Ich dachte – durchaus apolitisch – an meinen ersten Freund. Er hatte mich verlassen wegen einer nett gemeinten Bemerkung, mit seiner neuen Frisur gleiche er total Tom Hanks im Film «Philadelphia». Daraufhin erzählte er im ganzen Schulhaus herum, ich hätte gesagt, er sähe aus, als habe er Aids. Ich war damals sehr traurig, er war mein erster Freund gewesen, und wir hatten beim Automaten unten im Spar Fotos gemacht, wie wir uns küssten. Auf den Mund, was man auf den Fotos natürlich nicht sah, es war ja noch vor der Kurzhaarfrisur. Das war aber gar nicht der Grund, warum ich an ihn dachte, vielleicht eben doch politisch – er, mein erster Freund, hat nämlich mit der Armeewaffe aus Versehen seine Freundin erschossen, seine spätere, natürlich.

«Aus Versehen?», werden Sie fragen. In der Tat, das ist wirklich sonderbar, ich recherchierte damals ein wenig und fand dabei viel mehr, als mir lieb war: eine imposante Liste von Unfällen mit Armeewaffen. Ja, da stand «Unfälle». Was heisst aber denn «Unfall»! Missgeschick vielleicht? Oder wie sollen wir das sonst nennen, lieber Herr Frisch? Ein solcher Unfall passierte vor nicht allzu langer Zeit einem Soldaten im Wallis. Die Grenadiere hatten gerade mit scharfer Munition geübt, als der Vorgesetzte in der Pause einen möglichen Selbstverteidigungseinsatz probte. Er simulierte zu diesem Zweck einen Messerangriff auf einen der Soldaten, offenbar anschaulich. Der Soldat griff reflexartig zur Waffe und erschoss den Offizier. Im selben Jahr wurde an der Kirchfeldstrasse (eine Strasse übrigens, die ich gut kenne: Sie führt vom Haus meiner Tante quer durch den Militärflugplatz Emmen nach Rüeggisingen) ein junger Schweizer mit seinem Sturmgewehr festgenommen. Er war auf der Suche nach einer Gruppe junger Ausländer, die ihn verprügelt hatte. Ein anderer junger Herr lauerte dem Liebhaber seiner Frau mit einem Sturmgewehr und einer Kleinkaliberwaffe auf. Der Täter hatte den Mord, sowie den darauffolgenden Suizid, schon lange geplant. Ausführen konnte er die Tat aber nicht. Seine Frau hatte den für sie bestimmten Abschiedsbrief zu früh gefunden. Im Sommer vor ein paar Jahren schoss ein Mann mit seiner Armeepistole in St. Gallen einem Geldboten in die Beine. Die Tat geschah am Demutweg. Ich erinnere mich genau, weil dort ganz in der Nähe meine Tante wohnt, eine andere Tante natürlich. Im Herbst tat er allerdings dasselbe auch in Neuenburg, wo genau, weiss ich nicht – dort wohnt keine Tante von mir.

Noch so ein Unfall geschah vor etwa drei Jahren an der Bushaltestelle Hönggerberg in Zürich: Aus fast hundert Metern Distanz erschoss ein junger Mann mit einem Sturmgewehr der Schweizer Armee eine Sechzehnjährige. Er kannte sie nicht.

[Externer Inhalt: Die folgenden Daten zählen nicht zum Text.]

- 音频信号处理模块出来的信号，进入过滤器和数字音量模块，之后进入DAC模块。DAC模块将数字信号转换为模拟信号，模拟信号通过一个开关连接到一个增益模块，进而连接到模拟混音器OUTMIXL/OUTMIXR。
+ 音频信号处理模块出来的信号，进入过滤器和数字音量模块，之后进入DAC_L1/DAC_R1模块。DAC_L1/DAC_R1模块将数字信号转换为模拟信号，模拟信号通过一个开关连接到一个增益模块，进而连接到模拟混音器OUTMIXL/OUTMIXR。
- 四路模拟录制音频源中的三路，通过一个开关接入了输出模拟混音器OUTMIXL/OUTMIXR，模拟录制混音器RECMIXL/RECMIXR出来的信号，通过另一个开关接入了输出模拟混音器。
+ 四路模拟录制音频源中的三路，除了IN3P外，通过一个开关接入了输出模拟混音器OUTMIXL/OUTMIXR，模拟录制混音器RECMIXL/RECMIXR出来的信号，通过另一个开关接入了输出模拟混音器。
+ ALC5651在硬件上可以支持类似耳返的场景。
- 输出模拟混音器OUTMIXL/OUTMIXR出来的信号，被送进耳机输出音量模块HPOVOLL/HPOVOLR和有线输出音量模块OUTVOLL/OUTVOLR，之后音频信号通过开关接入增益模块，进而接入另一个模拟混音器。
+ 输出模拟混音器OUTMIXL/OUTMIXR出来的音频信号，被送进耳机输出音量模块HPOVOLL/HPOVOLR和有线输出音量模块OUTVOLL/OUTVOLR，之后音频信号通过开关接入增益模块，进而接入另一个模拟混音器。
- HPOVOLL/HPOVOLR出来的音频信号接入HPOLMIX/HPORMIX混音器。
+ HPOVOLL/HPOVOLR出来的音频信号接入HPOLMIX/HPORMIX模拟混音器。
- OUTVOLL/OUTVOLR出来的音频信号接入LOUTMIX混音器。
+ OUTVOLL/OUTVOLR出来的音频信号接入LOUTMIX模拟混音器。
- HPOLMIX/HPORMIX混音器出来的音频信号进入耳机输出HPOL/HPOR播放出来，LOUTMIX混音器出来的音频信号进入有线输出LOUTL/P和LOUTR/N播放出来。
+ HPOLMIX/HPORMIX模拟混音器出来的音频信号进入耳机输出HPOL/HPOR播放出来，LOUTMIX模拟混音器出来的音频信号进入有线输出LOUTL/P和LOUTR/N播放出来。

Sie können sich vorstellen, lieber Max Frisch, dass es angesichts all dieser Gedanken schwierig war, mich auf Ihr Tagebuch und die sonderbare Begegnung zwischen Walser und Lenin zu konzentrieren. Lenin beschäftigte sich im Übrigen ebenfalls mit den Waffen unserer Armee. Es hätte interessant sein können, seine Bemerkung, die Schweiz sei das revolutionärste Land, weil der Staat den Bürgern die Gewehre und sogar die Munition nach Hause mitgebe, mit Leutwiler zu diskutieren. Obwohl, ich gebe zu, ich wagte es nicht, ihn anzusprechen. Zu unheimlich schien er mir, trotz Streicheleinheiten latent aggressiv, und so war ich froh, als er in Olten den Zug verliess, um mit seinem Kätzchen auf dem Rücken – so, oder zumindest so ähnlich, stehts in der Verfassung – den Krieg zu verhindern und den Frieden zu erhalten.

Dieser eine Satz aus Ihrem Tagebuch, lieber Max Frisch, hat mich jedenfalls nachhaltig beeindruckt, und als Leutwiler weg war, las ich ihn endlich nochmals: Jemand berichtet von einer verbürgten Begegnung zwischen Robert Walser und Lenin an der Spiegelgasse in Zürich, 1917, dabei habe Robert Walser eine einzige Frage an Lenin gerichtet: «Haben Sie auch das Glarner Birnenbrot so gern?»

Michaela Friemel (29) studiert am Schweizerischen Literaturinstitut in Biel.